Recently, deep neural networks have been collecting attention of speech researchers due to its capability of handling nonlinearity in speech feature vectors. On the other hand, speech recognition based on structured classification is also considered important since it successfully exploits interdependency of several information sources. In this paper, we focus on the structured classification method based on weighted finite-state transducers (WFSTs) that introduces linear classification term for each arc transition cost in decoding network to capture contextural information of labels.
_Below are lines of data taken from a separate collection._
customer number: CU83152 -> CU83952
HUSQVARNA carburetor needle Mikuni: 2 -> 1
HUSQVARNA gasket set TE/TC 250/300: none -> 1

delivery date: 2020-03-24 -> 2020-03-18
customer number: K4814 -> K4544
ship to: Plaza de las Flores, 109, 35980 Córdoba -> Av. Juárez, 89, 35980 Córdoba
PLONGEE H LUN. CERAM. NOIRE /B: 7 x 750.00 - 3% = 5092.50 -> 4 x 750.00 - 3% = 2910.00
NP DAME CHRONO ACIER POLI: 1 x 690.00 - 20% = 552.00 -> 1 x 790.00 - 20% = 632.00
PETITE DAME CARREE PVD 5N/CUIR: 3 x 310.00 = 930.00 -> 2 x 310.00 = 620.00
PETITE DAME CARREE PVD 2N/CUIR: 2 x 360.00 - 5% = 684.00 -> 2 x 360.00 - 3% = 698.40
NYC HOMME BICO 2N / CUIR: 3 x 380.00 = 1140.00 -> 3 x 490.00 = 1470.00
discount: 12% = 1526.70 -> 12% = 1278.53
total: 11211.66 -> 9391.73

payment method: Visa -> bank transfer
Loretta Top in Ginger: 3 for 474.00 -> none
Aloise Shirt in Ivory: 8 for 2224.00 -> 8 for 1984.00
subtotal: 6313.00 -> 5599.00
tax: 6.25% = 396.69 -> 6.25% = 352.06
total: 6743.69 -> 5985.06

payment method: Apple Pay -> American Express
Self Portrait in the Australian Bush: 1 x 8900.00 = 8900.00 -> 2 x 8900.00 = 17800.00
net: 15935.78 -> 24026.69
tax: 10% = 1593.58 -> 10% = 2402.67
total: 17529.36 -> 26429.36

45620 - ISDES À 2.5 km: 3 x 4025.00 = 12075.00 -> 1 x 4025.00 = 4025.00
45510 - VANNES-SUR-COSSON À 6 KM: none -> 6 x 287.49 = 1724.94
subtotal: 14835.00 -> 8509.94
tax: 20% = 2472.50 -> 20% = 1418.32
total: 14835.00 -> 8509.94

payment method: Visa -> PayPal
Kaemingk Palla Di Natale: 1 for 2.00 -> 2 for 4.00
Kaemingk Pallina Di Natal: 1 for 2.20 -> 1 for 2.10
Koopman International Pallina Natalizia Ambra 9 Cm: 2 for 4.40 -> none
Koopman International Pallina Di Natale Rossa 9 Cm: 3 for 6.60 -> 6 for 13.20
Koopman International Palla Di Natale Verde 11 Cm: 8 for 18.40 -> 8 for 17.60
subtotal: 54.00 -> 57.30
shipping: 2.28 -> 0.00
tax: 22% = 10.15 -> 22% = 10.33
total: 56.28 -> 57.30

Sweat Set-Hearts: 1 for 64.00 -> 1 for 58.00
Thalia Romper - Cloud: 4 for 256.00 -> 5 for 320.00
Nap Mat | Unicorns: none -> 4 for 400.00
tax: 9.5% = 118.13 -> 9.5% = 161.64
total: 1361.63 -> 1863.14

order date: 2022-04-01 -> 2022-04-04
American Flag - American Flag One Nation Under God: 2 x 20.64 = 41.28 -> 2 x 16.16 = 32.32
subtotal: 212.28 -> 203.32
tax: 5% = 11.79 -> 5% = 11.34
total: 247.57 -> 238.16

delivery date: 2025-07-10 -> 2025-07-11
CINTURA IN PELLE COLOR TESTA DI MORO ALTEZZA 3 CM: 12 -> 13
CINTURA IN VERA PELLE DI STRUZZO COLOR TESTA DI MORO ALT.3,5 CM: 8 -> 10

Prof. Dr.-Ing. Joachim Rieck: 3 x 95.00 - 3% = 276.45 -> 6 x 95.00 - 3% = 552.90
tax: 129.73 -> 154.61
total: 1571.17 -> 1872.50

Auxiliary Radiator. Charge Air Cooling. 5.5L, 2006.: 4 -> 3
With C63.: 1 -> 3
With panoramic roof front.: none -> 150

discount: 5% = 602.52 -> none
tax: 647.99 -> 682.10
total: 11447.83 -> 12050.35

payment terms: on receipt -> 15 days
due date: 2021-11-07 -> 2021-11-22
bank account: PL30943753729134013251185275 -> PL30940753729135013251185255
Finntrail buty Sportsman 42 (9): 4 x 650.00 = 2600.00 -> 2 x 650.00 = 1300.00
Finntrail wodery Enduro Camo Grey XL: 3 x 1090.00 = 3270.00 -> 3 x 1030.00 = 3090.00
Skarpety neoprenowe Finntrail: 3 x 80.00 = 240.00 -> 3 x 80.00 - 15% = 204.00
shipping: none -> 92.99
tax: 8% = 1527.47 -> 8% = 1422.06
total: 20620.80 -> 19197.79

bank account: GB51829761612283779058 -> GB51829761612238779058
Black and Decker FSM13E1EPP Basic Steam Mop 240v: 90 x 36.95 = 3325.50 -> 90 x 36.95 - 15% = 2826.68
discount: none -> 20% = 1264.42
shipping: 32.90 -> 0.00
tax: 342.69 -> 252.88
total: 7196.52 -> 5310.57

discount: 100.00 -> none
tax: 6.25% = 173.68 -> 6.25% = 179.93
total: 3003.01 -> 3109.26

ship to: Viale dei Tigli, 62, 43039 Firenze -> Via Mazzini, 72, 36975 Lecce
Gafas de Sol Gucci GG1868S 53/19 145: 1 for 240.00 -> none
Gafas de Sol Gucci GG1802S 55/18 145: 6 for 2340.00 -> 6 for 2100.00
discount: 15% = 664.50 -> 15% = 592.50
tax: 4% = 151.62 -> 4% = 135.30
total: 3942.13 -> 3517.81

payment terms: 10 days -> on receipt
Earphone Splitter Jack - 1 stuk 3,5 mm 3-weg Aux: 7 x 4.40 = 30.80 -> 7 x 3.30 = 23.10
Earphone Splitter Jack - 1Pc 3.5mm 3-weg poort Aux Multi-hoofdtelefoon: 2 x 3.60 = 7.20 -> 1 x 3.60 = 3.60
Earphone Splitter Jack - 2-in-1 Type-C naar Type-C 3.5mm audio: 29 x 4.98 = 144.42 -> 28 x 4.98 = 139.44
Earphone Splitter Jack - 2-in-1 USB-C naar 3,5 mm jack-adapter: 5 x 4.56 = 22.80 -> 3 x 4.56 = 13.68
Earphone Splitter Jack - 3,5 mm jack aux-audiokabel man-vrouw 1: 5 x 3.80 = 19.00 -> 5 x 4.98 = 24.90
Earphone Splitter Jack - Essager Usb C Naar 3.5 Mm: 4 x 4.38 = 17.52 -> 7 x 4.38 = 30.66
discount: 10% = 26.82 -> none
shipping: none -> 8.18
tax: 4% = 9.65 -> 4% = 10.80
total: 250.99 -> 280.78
Since these two approaches attempt to improve representation of features and labels, respectively, the combination of these models would be efficient because of complementarity. Thus, this paper proposes a method that combines deep neural network techniques with WFST-based structured classification approaches. In the proposed method, DNNs are used to extract classification friendly features; and then, the features are classified by using WFST-based structured classifiers. The proposed method is evaluated by using TIMIT continuous phoneme recognition tasks. We confirmed that combining structured classification leads to stable performance improvements even from the well-optimized deep neural network acoustic models.
Index Terms: Speech recognition, deep neural networks, structured classification, weighted finite-state transducers
Bibliographic reference. Kubo, Yotaro / Hori, Takaaki / Nakamura, Atsushi (2012): "Integrating deep neural networks into structural classification approach based on weighted finite-state transducers", In INTERSPEECH-2012, 2594-2597.